Der theologisch weitaus interessantere ZWEITE BAND nimmt in fünf Kapiteln das "Wirken" Jesu
Christi in engerem Sinne in den Blick: (1) der Ratschluss zur Erlösung, (2) die Menschwerdung, (3)
das Leben Jesu, (4) das Leiden, das Sterben und die Auferstehung sowie (5) die Christusfrömmigkeit.
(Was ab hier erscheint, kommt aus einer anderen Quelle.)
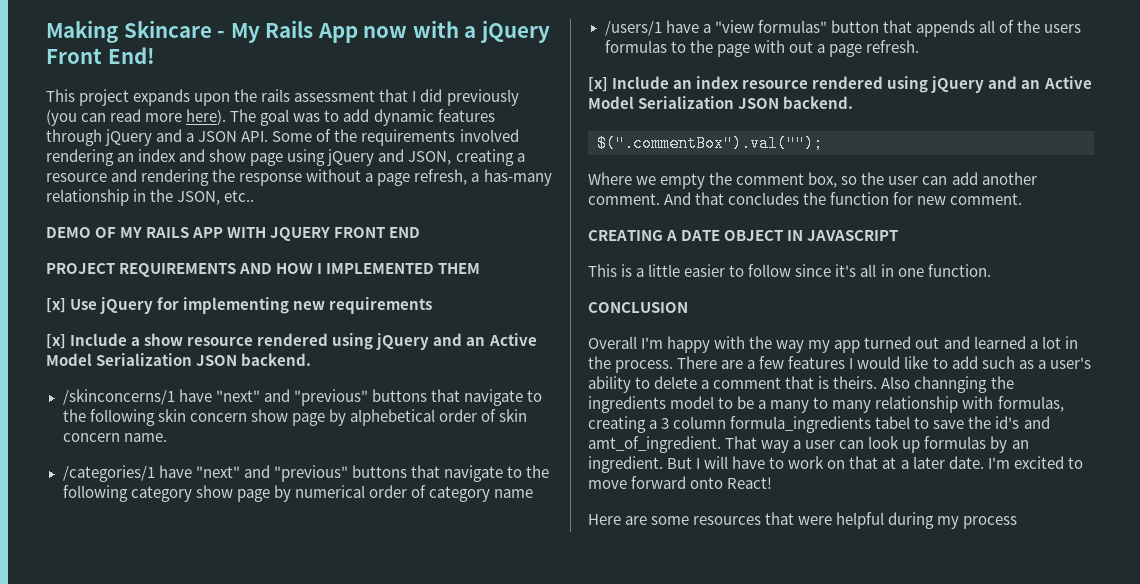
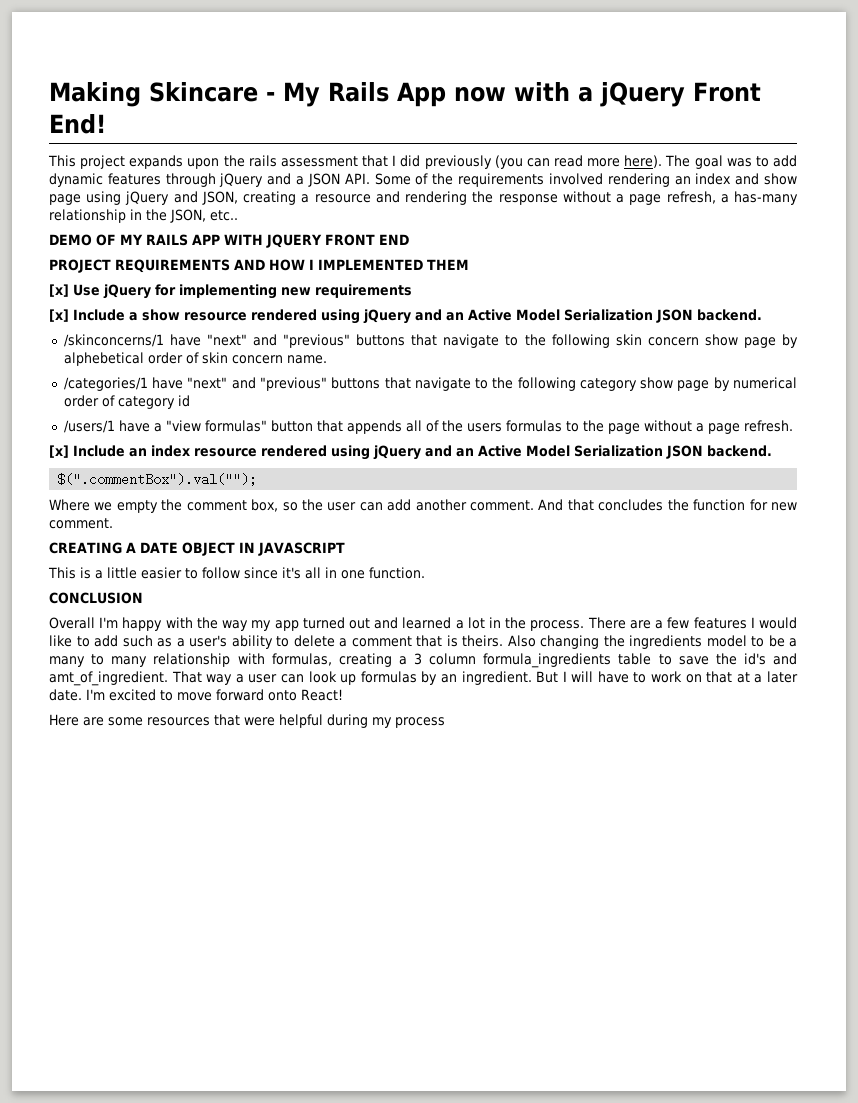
- /categories/1 have "next" and "previous" buttons that navigate to the following category show page by numerical order of category name
+ /categories/1 have "next" and "previous" buttons that navigate to the following category show page by numerical order of category id
- /users/1 have a "view formulas" button that appends all of the users formulas to the page with out a page refresh.
+ /users/1 have a "view formulas" button that appends all of the users formulas to the page without a page refresh.
- Also channging the ingredients model to be a many to many relationship with formulas, creating a 3 column formula_ingredients tabel to save the id's and amt_of_ingredient.
+ Also changing the ingredients model to be a many to many relationship with formulas, creating a 3 column formula_ingredients table to save the id's and amt_of_ingredient.

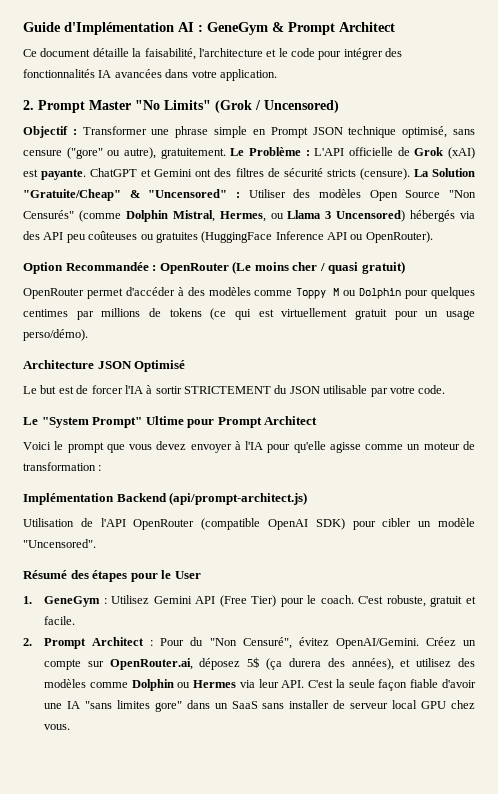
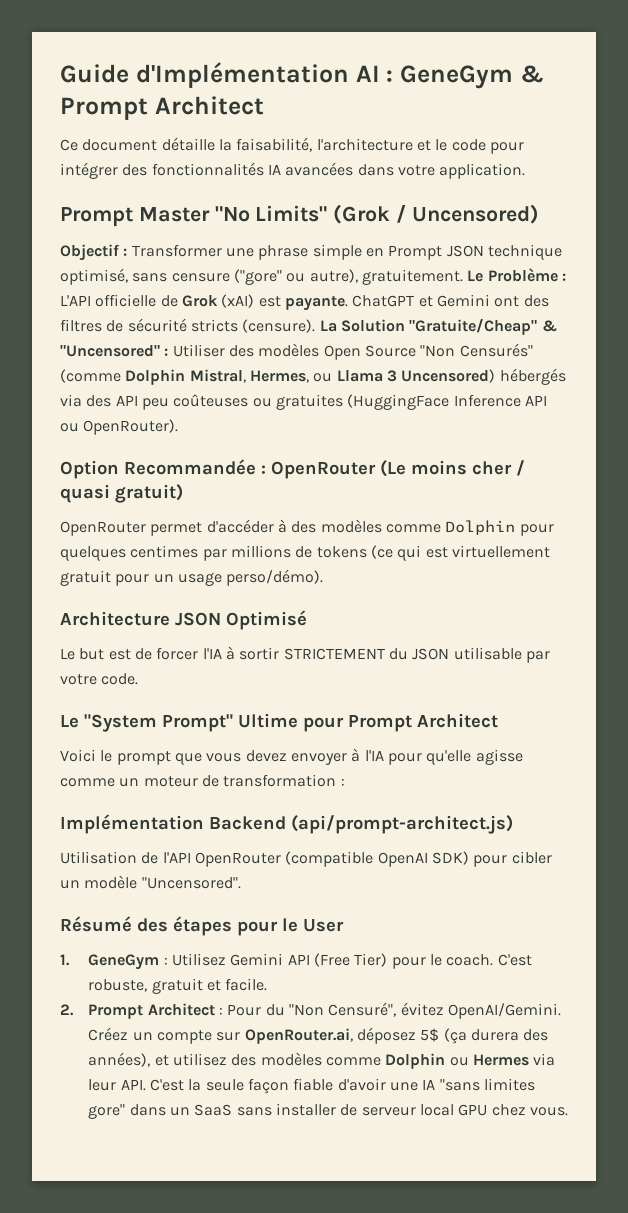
- 2. Prompt Master "No Limits" (Grok / Uncensored)
+ Prompt Master "No Limits" (Grok / Uncensored)
- OpenRouter permet d'accéder à des modèles comme Toppy M ou Dolphin pour quelques centimes par millions de tokens (ce qui est virtuellement gratuit pour un usage perso/démo).
+ OpenRouter permet d'accéder à des modèles comme Dolphin pour quelques centimes par millions de tokens (ce qui est virtuellement gratuit pour un usage perso/démo).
Auffällig ist dabei der große Umfang des vierten Abschnitts der fast die Hälfte des Gesamtumfangs
einnimmt. Mit dem Leiden, Sterben und Auferstehen Jesu Christi haben sich die Mystikerinnen "näm-
lich... am häufigsten beschäftigt" (II 11). Nun: was lernen wir aus diesen immens zahlreichen Seiten
bedruckten Papieres? Zum Beispiel, dass "die Heiligen des Alten Bundes die Jungfrauengeburt (Jesu
bereits) vorausahn(t)en", dass Gott "wie der Tau auf die Blume" zu Maria gekommen sei (beide 294),
dass die Jungfräulichkeit Mariens bei der Empfängnis so wenig verletzt worden sei, "wie die Sonne
das Glas beschädigt, durch welches sie scheint" (295), "daß Maria schon vor ihrer Empfängnis das
Gelübde der Enthaltsamkeit abgelegt" habe, dass "eine Zeugung zwischen Mann und Frau... seit der
Sünde nicht mehr rein, sondern verderbt (sei), weil sie in der sexuellen Libido geschieht" (beide 296),
dass der "von der Jungfrau geborene Jesus... selbst ohne sexuelle Erregung oder Leidenschaft" (297)
geblieben sei und vieles vieles andere. Auch wenn man sich dabei über so Manches sehr wundern mag:
jedenfalls - um es mal positiv auszudrücken - gibt das Buch einen intensiven Einblick in Wertungen
und Perspektiven mittelalterlichen Glaubens.